Kommentar zur Türkei Kurzsichtiges Machtstreben in der Türkei

Meinung | Istanbul · Weil es keine Konsenssuche in Ankara gibt, wird die Verfassungsdebatte fast ausschließlich vom Streben der AKP nach einem Ausbau der Macht von Präsident Erdogan dominiert. Das kann fatale Folgen haben.

 In ihn setzt die AKP grenzenloses Vertrauen: Recep Tayyip Erdogan.

In ihn setzt die AKP grenzenloses Vertrauen: Recep Tayyip Erdogan.

Foto: dpa

Die schöne neue Welt des türkischen Präsidialsystems sieht nach den Vorstellungen der Erdogan-Partei AKP die fast unkontrollierte Macht des Staatsoberhauptes vor. Das Modell reflektiert die Grundidee der AKP von Demokratie als Diktatur der Mehrheit: Eine Einschränkung der Macht des direkt gewählten Präsidenten wird nicht als notwendige Kontrolle akzeptiert, sondern als störend abgeschafft.

Dass die Debatte über die neue Verfassung und die Zukunft der Republik geführt wird, während die Führungsspitze der drittstärksten Kraft im Parlament – der Kurdenpartei HDP – hinter Gittern sitzt, spricht Bände.

Weil es keine Konsenssuche in Ankara gibt, wird die Verfassungsdebatte fast ausschließlich vom Streben der AKP nach einem Ausbau der Macht von Präsident Erdogan dominiert. Diese Personalisierung ist kurzsichtig, denn bei keinem anderen Politiker würde diese Machtfülle auch nur erwogen.

Das in einer Demokratie notwendige Misstrauen gegenüber dem Personal an der Spitze des Staates wird durch grenzenloses Vertrauen in Erdogan ersetzt.

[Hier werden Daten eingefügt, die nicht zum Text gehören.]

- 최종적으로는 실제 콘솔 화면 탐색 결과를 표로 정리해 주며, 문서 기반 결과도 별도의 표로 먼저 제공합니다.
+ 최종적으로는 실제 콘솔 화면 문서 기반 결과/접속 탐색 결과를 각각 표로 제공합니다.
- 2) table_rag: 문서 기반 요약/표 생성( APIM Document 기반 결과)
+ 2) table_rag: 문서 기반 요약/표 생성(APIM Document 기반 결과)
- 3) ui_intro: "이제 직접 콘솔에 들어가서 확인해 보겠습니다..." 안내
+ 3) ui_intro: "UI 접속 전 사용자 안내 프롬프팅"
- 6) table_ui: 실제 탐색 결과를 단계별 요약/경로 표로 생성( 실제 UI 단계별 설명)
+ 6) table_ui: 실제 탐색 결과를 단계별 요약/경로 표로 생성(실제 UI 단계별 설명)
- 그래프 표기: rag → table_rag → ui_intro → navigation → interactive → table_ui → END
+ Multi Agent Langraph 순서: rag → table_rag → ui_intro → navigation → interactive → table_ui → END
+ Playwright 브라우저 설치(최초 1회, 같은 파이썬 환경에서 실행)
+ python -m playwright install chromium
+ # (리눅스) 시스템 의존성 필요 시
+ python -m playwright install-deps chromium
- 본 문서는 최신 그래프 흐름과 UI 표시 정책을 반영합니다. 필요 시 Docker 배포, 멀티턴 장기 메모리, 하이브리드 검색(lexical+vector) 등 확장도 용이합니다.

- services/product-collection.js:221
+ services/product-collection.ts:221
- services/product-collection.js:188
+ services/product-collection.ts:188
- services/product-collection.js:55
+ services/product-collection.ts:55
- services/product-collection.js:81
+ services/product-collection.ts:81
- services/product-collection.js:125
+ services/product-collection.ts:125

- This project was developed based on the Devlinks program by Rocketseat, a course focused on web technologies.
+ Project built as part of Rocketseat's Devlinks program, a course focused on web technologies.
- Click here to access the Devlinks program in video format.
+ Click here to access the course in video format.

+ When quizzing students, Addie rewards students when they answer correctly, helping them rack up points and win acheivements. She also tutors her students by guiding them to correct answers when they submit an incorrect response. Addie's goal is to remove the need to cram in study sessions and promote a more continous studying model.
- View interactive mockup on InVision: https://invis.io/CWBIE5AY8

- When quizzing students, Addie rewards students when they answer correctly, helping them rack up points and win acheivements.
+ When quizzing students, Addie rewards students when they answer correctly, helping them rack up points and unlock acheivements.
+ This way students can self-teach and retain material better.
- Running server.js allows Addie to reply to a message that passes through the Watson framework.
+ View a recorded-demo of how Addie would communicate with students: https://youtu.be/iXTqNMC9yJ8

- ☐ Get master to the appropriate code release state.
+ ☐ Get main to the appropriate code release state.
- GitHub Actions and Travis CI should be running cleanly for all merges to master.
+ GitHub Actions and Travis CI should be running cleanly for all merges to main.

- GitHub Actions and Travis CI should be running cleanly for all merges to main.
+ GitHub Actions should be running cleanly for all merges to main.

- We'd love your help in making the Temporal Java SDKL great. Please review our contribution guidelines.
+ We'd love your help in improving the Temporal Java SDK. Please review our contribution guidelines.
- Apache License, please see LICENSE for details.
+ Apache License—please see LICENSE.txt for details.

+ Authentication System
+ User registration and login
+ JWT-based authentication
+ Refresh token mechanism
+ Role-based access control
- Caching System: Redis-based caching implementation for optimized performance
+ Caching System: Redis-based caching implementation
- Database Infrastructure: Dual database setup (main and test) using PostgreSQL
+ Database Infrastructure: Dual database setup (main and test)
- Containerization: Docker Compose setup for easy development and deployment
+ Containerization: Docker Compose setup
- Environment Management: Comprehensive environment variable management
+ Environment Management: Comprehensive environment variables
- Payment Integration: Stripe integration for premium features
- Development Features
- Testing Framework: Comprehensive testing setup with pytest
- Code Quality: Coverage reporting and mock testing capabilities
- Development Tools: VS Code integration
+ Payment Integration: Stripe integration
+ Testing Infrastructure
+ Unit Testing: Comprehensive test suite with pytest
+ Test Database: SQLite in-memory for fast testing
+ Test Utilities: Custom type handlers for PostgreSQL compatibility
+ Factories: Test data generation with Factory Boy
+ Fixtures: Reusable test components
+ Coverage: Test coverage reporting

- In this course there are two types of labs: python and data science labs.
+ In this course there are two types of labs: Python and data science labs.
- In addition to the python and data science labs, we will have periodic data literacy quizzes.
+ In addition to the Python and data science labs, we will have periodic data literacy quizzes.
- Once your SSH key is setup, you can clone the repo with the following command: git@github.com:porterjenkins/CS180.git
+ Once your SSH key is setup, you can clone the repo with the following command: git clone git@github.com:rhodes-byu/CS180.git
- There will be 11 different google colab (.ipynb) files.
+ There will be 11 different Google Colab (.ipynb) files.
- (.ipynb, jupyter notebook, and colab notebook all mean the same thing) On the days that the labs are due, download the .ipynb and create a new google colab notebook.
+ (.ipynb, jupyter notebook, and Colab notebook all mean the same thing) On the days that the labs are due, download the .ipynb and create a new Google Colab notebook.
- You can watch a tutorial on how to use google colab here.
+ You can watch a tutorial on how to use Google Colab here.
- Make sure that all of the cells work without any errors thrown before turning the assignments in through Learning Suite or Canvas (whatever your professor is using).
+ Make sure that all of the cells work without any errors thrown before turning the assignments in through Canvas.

Doch ein Staat, in dem die Machtbefugnisse ganz auf eine Person zugeschnitten sind, ist nicht nur weniger demokratisch, sondern auch instabiler als einer, in denen klar definierte Befugnisse von Institutionen die Kontinuität garantieren. Das Präsidialsystem alla turca könnte schlimme Folgen für das Land haben.

Und es ist nur schwer absehbar, wie ein Land mit einer derartigen Verfassung integraler Teil des aus Demokratien zusammengesetzten EU-Europas sein könnte.